BEGIN
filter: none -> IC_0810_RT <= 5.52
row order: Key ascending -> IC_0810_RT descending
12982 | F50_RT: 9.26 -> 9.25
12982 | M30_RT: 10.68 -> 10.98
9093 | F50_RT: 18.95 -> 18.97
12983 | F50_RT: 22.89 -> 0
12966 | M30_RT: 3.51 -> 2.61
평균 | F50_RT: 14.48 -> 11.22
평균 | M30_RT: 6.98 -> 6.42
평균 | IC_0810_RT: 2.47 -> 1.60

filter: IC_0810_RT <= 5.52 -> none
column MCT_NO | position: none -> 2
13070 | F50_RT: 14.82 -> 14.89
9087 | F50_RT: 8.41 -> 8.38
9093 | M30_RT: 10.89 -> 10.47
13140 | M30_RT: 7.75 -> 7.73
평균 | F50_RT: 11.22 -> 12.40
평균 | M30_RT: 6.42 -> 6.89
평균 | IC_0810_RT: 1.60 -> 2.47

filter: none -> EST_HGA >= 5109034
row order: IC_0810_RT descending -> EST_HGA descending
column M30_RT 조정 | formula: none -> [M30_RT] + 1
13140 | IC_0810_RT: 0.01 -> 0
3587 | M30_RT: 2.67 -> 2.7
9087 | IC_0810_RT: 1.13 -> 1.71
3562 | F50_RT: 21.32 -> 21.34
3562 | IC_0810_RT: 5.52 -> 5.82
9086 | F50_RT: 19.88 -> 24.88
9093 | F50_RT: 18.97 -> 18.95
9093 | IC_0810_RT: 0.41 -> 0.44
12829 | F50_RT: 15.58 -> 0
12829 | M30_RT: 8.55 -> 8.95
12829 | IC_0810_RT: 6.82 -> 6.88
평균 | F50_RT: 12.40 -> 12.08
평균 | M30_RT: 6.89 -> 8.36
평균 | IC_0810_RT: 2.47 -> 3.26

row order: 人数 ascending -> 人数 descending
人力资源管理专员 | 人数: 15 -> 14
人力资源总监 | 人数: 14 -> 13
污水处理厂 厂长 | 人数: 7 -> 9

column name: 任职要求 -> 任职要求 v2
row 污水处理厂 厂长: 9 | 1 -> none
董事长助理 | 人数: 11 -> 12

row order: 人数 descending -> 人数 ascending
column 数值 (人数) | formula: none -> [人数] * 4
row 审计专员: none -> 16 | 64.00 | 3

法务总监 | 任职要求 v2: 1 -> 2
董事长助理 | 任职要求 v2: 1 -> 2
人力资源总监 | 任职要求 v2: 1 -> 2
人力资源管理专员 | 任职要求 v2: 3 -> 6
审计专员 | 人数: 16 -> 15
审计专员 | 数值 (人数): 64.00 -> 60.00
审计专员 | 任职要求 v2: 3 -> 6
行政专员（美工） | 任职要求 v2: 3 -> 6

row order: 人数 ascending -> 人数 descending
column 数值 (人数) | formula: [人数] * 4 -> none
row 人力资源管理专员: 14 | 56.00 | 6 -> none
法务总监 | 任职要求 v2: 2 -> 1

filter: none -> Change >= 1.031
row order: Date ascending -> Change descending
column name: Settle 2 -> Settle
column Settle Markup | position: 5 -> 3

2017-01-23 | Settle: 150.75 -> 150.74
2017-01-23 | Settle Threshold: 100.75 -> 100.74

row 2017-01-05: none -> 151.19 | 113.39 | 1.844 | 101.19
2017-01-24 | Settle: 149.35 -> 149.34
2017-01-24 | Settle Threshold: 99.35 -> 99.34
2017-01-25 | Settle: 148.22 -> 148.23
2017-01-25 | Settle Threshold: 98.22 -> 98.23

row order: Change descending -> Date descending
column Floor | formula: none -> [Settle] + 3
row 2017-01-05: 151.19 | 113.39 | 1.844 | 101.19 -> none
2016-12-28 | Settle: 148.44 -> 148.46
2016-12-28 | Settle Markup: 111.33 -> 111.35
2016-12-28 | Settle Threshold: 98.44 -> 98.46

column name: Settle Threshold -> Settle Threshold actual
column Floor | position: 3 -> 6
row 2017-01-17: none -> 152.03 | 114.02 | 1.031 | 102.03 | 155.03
END
If a line above includes the string "Floor", pick it out.

column Floor | formula: none -> [Settle] + 3
column Floor | position: 3 -> 6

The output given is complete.